Line by line, count where the string "拿到数据首先应该做的就是预处理" appears in the listing, then give the number of such lines alone.

- TASK MATERIAL:
************
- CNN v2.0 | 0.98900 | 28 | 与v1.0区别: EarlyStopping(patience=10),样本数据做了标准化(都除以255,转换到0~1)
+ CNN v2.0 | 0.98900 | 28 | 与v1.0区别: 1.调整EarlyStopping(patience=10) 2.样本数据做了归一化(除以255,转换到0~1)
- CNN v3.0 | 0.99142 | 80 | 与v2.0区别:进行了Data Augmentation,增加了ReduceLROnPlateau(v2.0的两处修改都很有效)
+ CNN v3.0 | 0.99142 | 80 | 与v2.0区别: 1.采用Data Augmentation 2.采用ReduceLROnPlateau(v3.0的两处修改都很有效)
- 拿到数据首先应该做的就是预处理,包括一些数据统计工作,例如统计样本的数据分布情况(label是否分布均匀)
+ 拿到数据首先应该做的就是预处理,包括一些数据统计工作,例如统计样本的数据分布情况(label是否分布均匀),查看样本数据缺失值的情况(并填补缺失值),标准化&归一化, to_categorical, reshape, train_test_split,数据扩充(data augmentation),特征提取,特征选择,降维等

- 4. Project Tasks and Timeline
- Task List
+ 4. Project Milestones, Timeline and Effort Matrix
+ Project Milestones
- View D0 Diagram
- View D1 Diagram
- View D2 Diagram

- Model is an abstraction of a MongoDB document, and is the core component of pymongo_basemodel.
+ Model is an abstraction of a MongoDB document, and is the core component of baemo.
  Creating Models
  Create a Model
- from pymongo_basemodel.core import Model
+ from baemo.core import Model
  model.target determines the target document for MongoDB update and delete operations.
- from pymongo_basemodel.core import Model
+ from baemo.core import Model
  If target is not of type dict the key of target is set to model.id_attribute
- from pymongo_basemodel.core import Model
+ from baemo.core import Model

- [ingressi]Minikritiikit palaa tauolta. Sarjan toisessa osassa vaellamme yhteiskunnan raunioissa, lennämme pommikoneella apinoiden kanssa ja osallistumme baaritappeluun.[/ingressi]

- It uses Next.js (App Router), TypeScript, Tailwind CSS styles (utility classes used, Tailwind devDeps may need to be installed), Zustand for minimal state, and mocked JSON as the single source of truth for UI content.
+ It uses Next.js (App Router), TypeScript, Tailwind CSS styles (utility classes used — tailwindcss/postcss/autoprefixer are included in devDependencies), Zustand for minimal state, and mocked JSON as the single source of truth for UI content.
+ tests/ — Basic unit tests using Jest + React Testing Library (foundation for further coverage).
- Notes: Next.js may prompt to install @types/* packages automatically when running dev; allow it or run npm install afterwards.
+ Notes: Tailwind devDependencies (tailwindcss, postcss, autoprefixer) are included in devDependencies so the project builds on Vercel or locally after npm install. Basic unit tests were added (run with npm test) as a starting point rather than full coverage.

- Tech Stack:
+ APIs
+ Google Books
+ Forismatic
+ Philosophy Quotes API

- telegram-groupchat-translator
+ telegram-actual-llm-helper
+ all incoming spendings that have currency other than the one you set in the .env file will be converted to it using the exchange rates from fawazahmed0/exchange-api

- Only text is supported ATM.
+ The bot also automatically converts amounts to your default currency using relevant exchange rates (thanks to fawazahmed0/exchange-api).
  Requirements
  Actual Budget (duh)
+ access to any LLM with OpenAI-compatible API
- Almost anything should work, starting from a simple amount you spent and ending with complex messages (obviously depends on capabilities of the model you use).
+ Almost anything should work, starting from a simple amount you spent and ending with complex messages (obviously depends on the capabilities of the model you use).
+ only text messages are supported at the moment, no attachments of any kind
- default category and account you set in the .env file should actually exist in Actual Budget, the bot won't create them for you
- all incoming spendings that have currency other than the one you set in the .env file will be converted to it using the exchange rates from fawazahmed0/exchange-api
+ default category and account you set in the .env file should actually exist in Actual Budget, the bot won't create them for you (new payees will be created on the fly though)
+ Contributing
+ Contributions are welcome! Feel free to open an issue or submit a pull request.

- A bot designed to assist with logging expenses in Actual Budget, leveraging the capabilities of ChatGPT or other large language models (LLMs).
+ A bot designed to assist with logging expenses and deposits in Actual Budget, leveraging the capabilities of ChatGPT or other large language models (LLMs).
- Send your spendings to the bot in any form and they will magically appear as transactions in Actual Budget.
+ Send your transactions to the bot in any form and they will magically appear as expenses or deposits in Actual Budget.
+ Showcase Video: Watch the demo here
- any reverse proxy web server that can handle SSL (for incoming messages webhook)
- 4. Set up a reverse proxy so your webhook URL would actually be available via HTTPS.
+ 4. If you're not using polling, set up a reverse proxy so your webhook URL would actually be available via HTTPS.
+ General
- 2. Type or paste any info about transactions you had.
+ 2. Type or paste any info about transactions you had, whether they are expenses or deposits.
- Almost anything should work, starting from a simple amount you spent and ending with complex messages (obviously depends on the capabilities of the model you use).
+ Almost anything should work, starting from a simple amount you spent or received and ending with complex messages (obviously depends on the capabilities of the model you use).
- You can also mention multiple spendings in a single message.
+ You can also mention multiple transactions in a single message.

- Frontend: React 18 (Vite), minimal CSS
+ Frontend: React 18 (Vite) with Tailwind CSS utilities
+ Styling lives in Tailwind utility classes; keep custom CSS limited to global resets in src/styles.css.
************
- EXPECTED OUTPUT:
2